И снова между ними воцарилось долгое молчание. В наступившей тишине они услышали, как по соседнему дереву торопливо стучит дятел.
— А я знаю человека, о котором ты говоришь.
Он сразу оторвался от своих мыслей и удивленно переспросил:
— Ты его знаешь?
— Да, — отвечала Ульрика, — мы с ним были добрыми друзьями. Я была подростком четырнадцати лет, а он жил у охотника в учениках. Я только теперь поняла, что это и был он, раз его звали Линнерт. В то лето я оставалась в усадьбе совсем одна, мама уехала в Веймар. И мы с ним часто бывали в лесу. Мы искали птичьи гнезда, еще он учил меня подражать крику кукушки, чтобы я могла ее подманивать, и еще подражать крику дикой козы. И никто на всем свете об этом не знал. Помню, как-то, подобрав юбки и взявшись с ним за руки, я прошла вдоль по ручью, от того места, где ручей ныряет в лес, до того, где он из него выбегает. Он был сильный мальчик, недурен собой, и у него были густые, шелковистые волосы. Как-то раз, — продолжала Ульрика, и ее голос потеплел от воспоминаний, — он упал с высокого дерева и до крови разбил себе лицо только потому, что не хотел выпустить из рук гнездо горлинки, которое нес мне. Мы пошли к ручью, чтобы он смог отмыть лицо, но вдруг ни с того ни с сего он упал, как мертвый. Я долго сидела в лесу, положив его голову себе на колени.
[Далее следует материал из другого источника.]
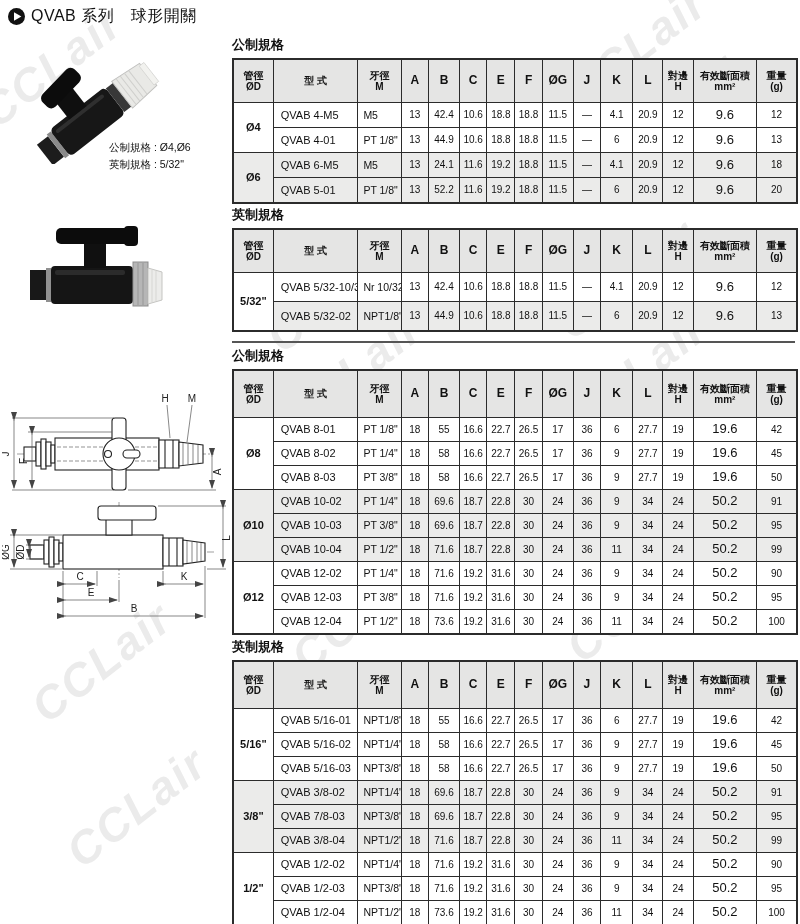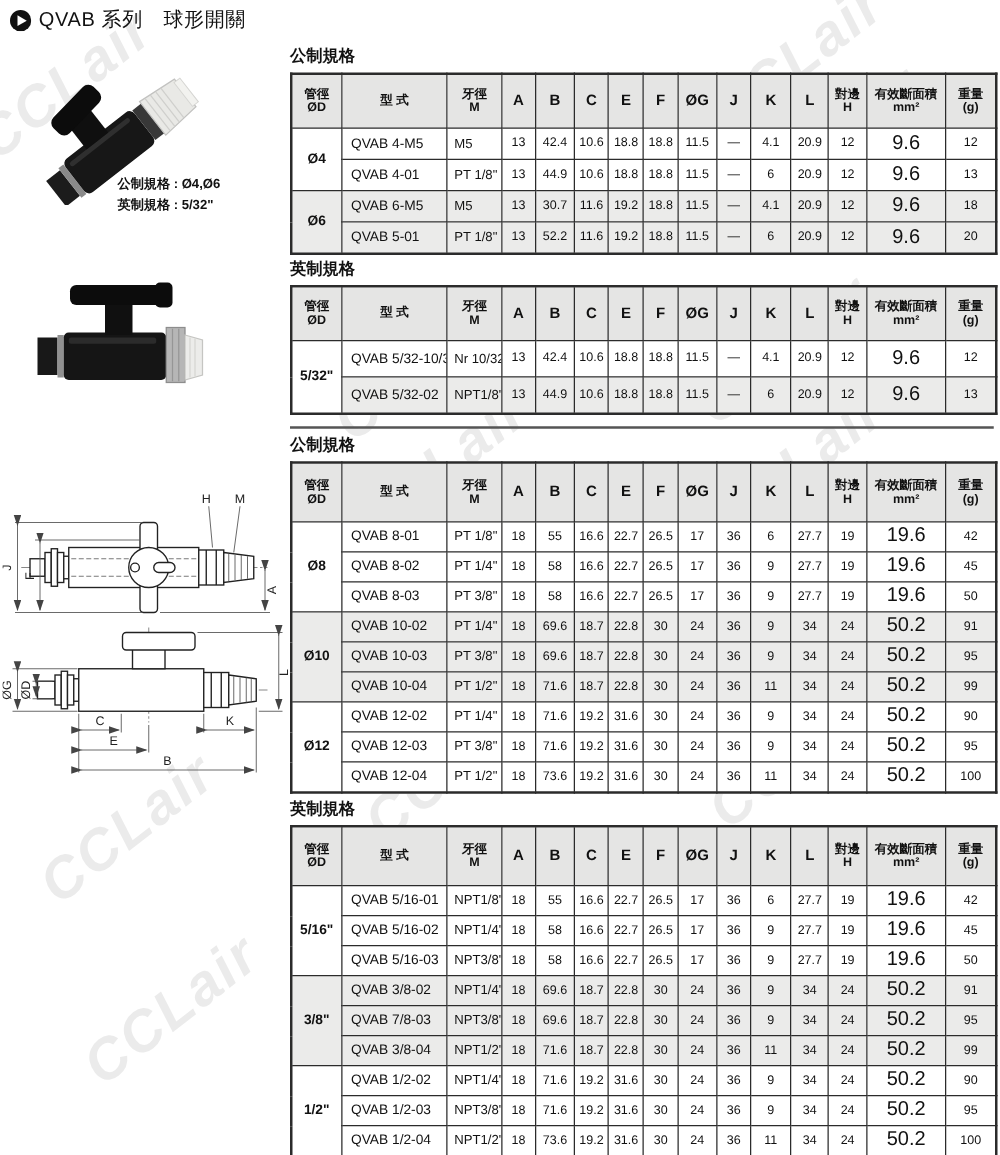"9.6" .spec td.area { font-size: 16px -> 13px }
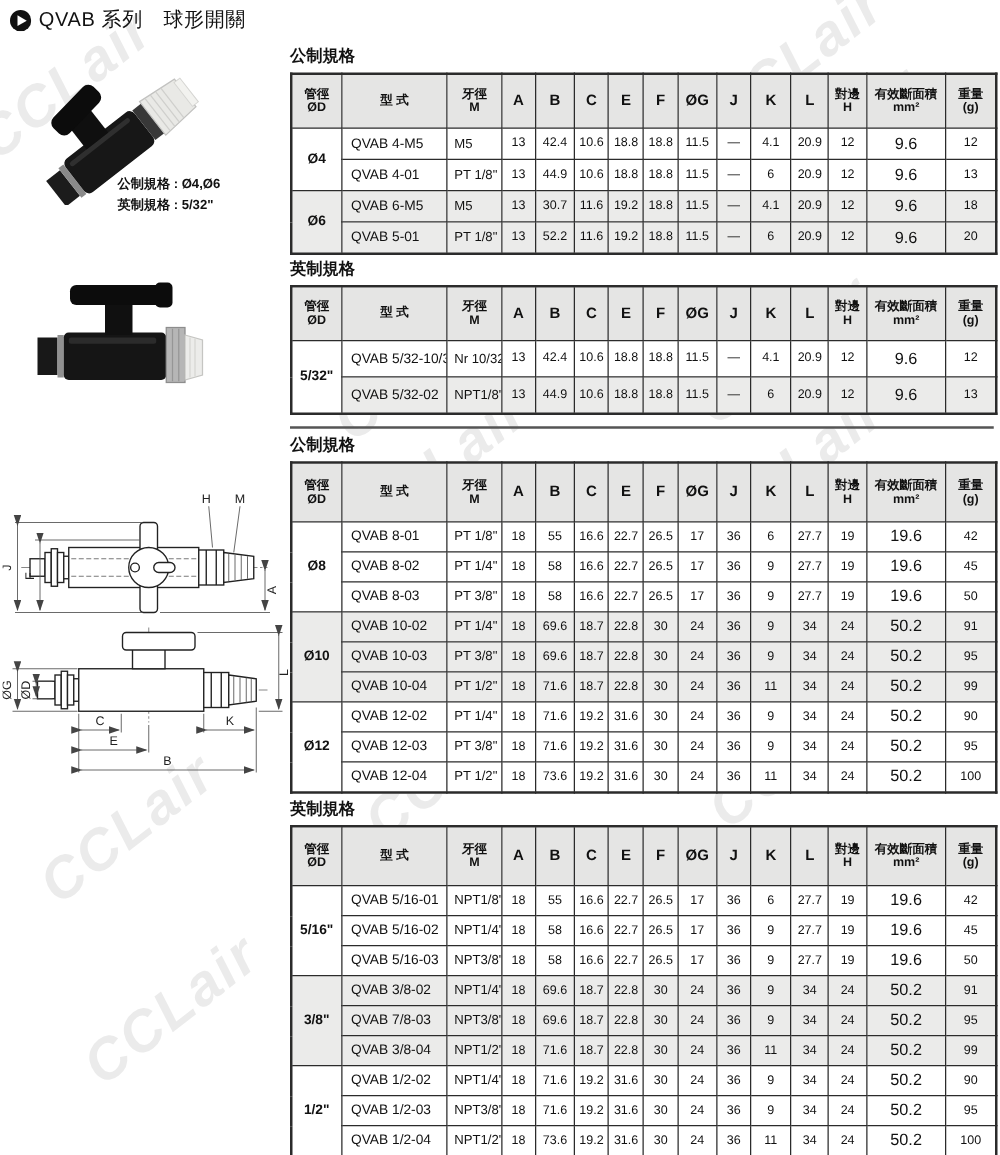"公制規格 : Ø4,Ø6" .caption { font-weight: bold -> none; left: 94px -> 109px }
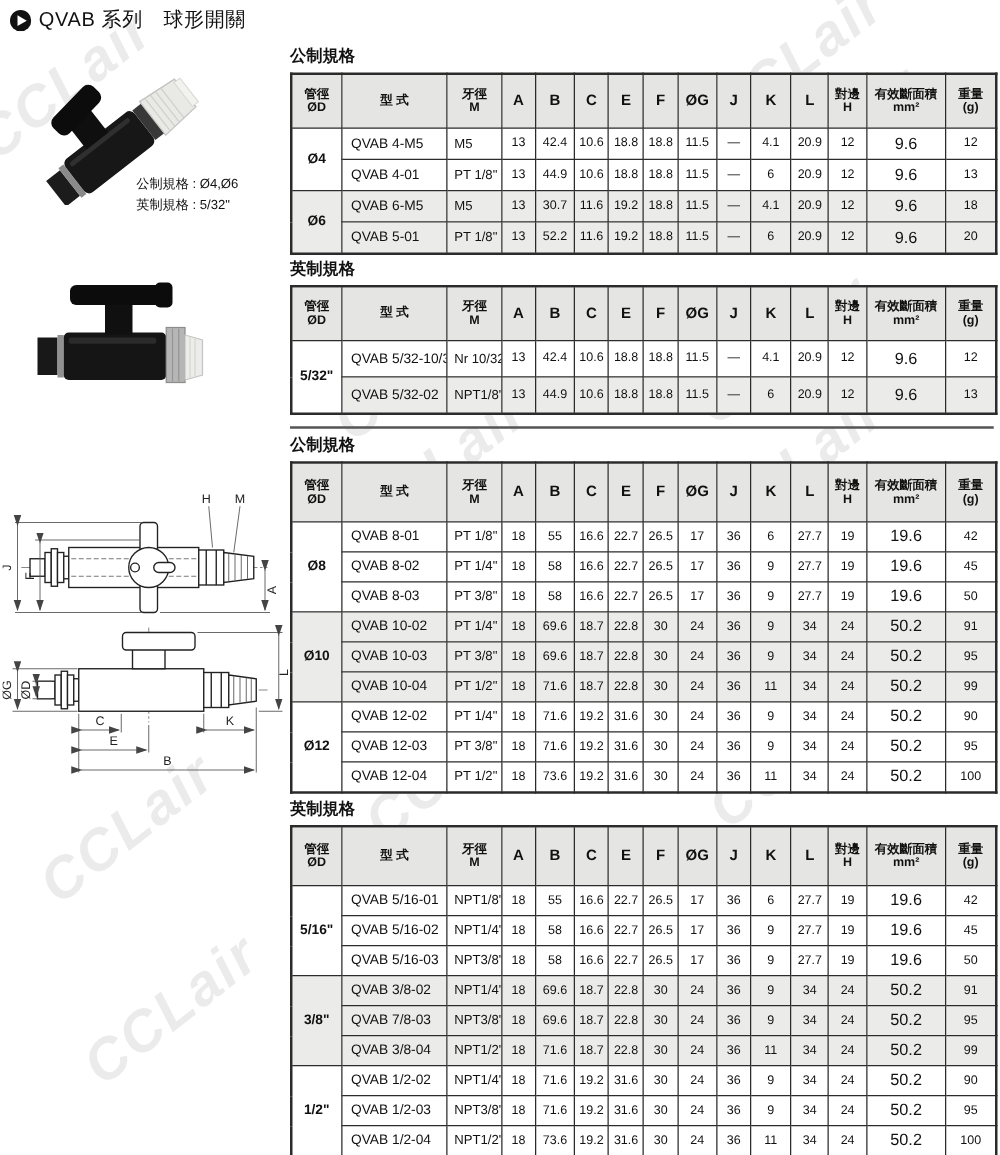"30.7" td { text: 30.7 -> 24.1 }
Нежный, задумчивый отсвет прошедших лет упал на ее лицо.
— Я поцеловала его, когда он очнулся. Кожа у него была гладкая-гладкая, как у меня. Я сказала ему: «Никогда не срезай волосы. И еще никогда не отпускай бороду».
Слова эти прозвучали так, словно она коснулась его лица цветком. К этому аромату примешалась едва заметная боль ревности. Он взглянул на нее, он вобрал в себя ее лицо и весь образ. Эти алые уста дарили ему сотни поцелуев. Но двенадцать лет назад одинокий, окровавленный мальчик тоже получил от них единственный поцелуй. Завтра палач в Марибо отрубит красивую голову, некогда лежавшую у нее на коленях, отрубит и высоко поднимет напоказ всему народу за густые, шелковистые волосы, которые не велено было стричь.
— Когда я думал, — заговорил он, — что для меня настанет время сказать: «Отныне искуплена твоя боль и твоя смерть, Линнерт», у меня в мыслях жил образ того человека, которого убил мой отец. Но ни разу прежде я не слышал о молодом Линнерте. А сегодня я говорю себе, что долгожданное время искупления так никогда и не наступит, что вместо того именно этот юноша произнесет надо мной свой приговор.